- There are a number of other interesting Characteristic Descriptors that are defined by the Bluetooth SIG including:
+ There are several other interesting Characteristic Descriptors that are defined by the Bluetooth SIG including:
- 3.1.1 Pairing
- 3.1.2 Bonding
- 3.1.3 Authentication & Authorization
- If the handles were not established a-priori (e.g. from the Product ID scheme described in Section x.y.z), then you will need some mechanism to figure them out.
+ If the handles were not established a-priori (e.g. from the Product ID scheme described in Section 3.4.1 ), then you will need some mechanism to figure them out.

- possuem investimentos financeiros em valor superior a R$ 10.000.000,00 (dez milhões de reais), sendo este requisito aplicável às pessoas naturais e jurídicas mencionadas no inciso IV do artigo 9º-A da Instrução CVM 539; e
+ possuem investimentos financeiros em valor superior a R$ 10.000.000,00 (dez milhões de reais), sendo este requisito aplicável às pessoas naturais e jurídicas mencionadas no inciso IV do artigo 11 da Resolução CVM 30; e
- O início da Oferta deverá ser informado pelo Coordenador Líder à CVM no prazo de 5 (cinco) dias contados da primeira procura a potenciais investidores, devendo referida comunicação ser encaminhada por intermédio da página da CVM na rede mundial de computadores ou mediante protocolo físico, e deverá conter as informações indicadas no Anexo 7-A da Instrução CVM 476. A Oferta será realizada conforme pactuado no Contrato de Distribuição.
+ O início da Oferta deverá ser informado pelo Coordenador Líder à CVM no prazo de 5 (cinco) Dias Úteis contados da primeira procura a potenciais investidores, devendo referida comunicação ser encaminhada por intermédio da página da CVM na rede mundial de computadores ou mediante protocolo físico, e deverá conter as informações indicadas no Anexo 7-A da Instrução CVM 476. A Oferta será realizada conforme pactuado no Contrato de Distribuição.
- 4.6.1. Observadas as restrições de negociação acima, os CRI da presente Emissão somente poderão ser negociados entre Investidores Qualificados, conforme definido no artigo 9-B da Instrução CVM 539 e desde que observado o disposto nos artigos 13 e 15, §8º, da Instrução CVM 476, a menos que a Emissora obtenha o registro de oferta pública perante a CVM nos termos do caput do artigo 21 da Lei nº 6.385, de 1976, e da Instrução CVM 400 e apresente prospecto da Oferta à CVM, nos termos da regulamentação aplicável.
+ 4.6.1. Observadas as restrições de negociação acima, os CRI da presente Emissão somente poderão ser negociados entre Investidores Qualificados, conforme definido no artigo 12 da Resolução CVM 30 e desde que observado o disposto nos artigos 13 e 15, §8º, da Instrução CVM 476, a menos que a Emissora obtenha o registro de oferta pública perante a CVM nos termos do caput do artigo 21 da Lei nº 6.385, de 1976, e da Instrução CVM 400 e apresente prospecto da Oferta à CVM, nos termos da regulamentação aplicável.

···

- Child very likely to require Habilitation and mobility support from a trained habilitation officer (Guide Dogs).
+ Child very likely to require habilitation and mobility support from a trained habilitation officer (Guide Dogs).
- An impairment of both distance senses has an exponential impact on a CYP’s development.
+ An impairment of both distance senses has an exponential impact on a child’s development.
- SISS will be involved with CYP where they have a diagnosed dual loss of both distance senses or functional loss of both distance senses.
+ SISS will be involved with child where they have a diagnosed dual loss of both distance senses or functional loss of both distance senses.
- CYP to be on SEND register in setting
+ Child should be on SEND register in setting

···

Exercise goal:
Taking the entries above, write out exactly the lines starting with the line containing "- SISS will" and going on through the line containing "should be on SEND register in setting", both included, and nothing else.

Written response:
- SISS will be involved with CYP where they have a diagnosed dual loss of both distance senses or functional loss of both distance senses.
+ SISS will be involved with child where they have a diagnosed dual loss of both distance senses or functional loss of both distance senses.
- CYP to be on SEND register in setting
+ Child should be on SEND register in setting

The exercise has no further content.